I am currently working on upgrading my test store to 1.3.9h.. Because we're gonna bundle in the correctly edited files needed to use Edit Orders with Super Orders in the next SUper Orders release, I wanna test this add-on and see if I can replicate the issue.. (I have a few ideas on how to correct the issue (that don't create a security risk) if I can replicate it.. If you can hang tight (unless someone posts the right solution before I can post back) I'll let you know what I find out..

[asekeris]

I gave two options.

The first one:
The first one was to do edit the init_sessions file what should according to DrByte give a security risk.
(I disagree on this point because the same action is done in that file for some core files and i refuse to see the difference between a core file and a third party mod and i am still hoping DrByte is willing to elaborate on that difference)


The second one:
Rewrite the mod on each point where the keyword 'action' is used and by doing that you go around the init_sessions problem because there the limitations are set much higher since the 1.39h uodate.
Personally i am against this because then we deviate from what is amost a standard in all mods.

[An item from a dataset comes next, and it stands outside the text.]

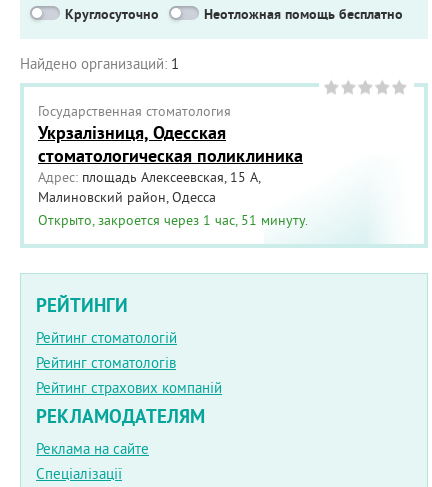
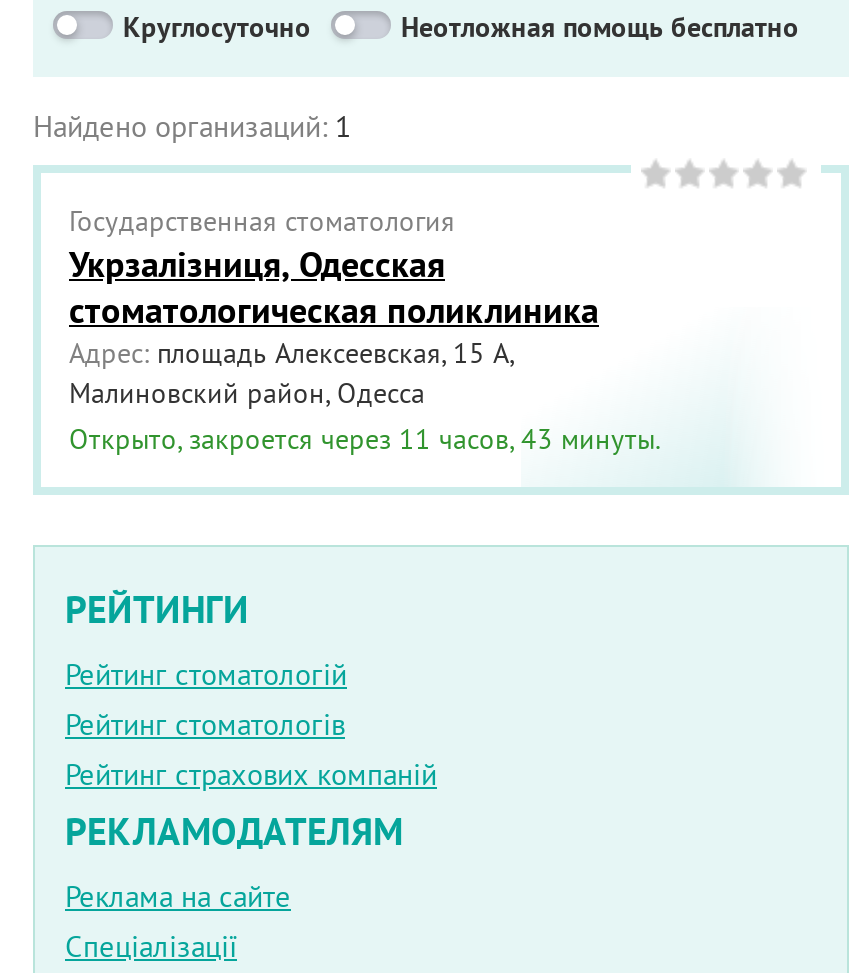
[38,211,308,229] Открыто, закроется через 1 час, 51 минуту. -> [69,421,661,457] Открыто, закроется через 11 часов, 43 минуты.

I tested replacing action with aktie (dutch) and then everything works again.

[DrByte]

Bypassing the security altogether is the wrong approach.

It would be wiser to actually recode things to ensure that the securityToken is set and checked, else you're leaving yourself open to XSS/CSRF vulnerabilities.

[asekeris]

If thats all i will do that and thanks for the clue.
(between the lines i read that the other modules in the init_sessions file still need some rewriting to.)

I will try this and post my findings.

[DarkAngel]

Hi Diva,

I shall await your findnigs. I know it worked prior to the "h" updated files because we have contests and when they win an item from the store I go in and add it to their order, which I did early in October.

Not sure what happened either and it is happening in both the test and live store...but not affeting the rest of the stuff either.

I even went in and added the files that the doc said could be deleted too and that did not make it behave.